If you exercise regularly with a deviated septum, check out the Ventriq Sport Nasal Strips too. The sweat resistant adhesive holds through a full session. I wrote more about breathing during exercise in my piece on how nasal strips enhance athletic performance.
Will I need surgery eventually? Probably. But managing without it has bought me years, and for a lot of people, that is all they need.
Frequently Asked Questions
Can a deviated septum be fixed without surgery?
The structural deviation itself cannot be corrected without surgery. What the options above do is reduce the symptoms. Nasal strips open the nasal valve mechanically, corticosteroid sprays reduce mucosal swelling, and saline irrigation removes congestion. Together they can reduce symptoms significantly without touching the underlying anatomy.
How effective are nasal strips for a deviated septum?
They are one of the most immediately effective options for nasal valve obstruction, which is commonly part of a deviated septum. They will not help as much if the obstruction is deeper in the nasal passage rather than at the valve. Most people notice an improvement within the first night. See the full breakdown in best nasal strips for a deviated septum.
Does a deviated septum get worse over time?
It can. Cartilage continues to shift slightly as you age, and a deviation that was mild at 25 can become more symptomatic by 40. Repeated nasal trauma, as in contact sports, accelerates this. Managing symptoms as they worsen is a reasonable approach if surgery is not right for you yet.
Is septoplasty the only surgical option?
Septoplasty corrects the internal deviation of the nasal septum. Septorhinoplasty combines that with reshaping the external nose. If there is significant external nasal deformity alongside internal obstruction, the consultant may recommend septorhinoplasty (procedure code 5975) rather than septoplasty alone. Which is appropriate depends on your specific anatomy.
Can you sleep better with a deviated septum without surgery?

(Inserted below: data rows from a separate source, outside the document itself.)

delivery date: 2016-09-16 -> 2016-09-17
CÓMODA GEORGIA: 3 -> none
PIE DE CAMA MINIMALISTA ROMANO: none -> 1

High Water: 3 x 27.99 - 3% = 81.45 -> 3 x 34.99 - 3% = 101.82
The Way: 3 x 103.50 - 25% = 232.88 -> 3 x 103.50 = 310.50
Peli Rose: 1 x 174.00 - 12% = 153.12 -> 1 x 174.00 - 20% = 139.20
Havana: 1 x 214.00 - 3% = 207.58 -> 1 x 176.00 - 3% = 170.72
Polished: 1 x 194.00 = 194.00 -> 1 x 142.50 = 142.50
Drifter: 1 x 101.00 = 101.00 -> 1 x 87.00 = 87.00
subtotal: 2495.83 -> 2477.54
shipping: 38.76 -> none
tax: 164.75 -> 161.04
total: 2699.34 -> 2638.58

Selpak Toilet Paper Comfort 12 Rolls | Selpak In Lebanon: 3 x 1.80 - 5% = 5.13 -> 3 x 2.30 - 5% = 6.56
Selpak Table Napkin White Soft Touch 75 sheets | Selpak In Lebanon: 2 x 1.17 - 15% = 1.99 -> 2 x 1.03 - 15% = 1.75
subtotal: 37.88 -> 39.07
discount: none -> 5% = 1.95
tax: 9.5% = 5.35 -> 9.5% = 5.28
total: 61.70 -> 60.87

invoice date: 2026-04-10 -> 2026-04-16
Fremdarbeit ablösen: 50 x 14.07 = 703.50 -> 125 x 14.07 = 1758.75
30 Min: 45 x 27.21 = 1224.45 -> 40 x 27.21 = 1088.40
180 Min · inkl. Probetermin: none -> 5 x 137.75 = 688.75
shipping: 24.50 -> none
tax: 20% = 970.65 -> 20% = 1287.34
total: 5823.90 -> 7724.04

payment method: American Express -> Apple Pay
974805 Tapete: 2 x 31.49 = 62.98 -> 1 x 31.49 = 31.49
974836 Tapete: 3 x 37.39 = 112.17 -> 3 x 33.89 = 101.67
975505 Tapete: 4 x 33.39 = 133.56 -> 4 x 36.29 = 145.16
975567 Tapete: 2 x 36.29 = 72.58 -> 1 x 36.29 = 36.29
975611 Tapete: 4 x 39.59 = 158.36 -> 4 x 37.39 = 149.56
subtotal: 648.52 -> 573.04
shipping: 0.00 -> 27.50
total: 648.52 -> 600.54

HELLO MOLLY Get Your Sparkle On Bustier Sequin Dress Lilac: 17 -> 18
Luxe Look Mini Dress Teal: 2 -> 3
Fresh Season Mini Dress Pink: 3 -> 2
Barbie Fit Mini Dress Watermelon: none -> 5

Yes, with the right combination of tools. Elevating your head, sleeping on the less obstructed side, using saline irrigation before bed, and wearing an external nasal strip can produce a meaningful improvement in sleep quality. Many people with deviated septums report sleeping significantly better with this approach.
What makes a deviated septum worse at night?
Lying down increases blood flow to the nasal mucosa, which causes the nasal lining to swell. The normal nasal cycle also means one side is more congested at any given time. Combined with the reduced airway from the deviation itself, nighttime is when symptoms tend to peak. I covered this in detail in why a deviated septum gets worse at night.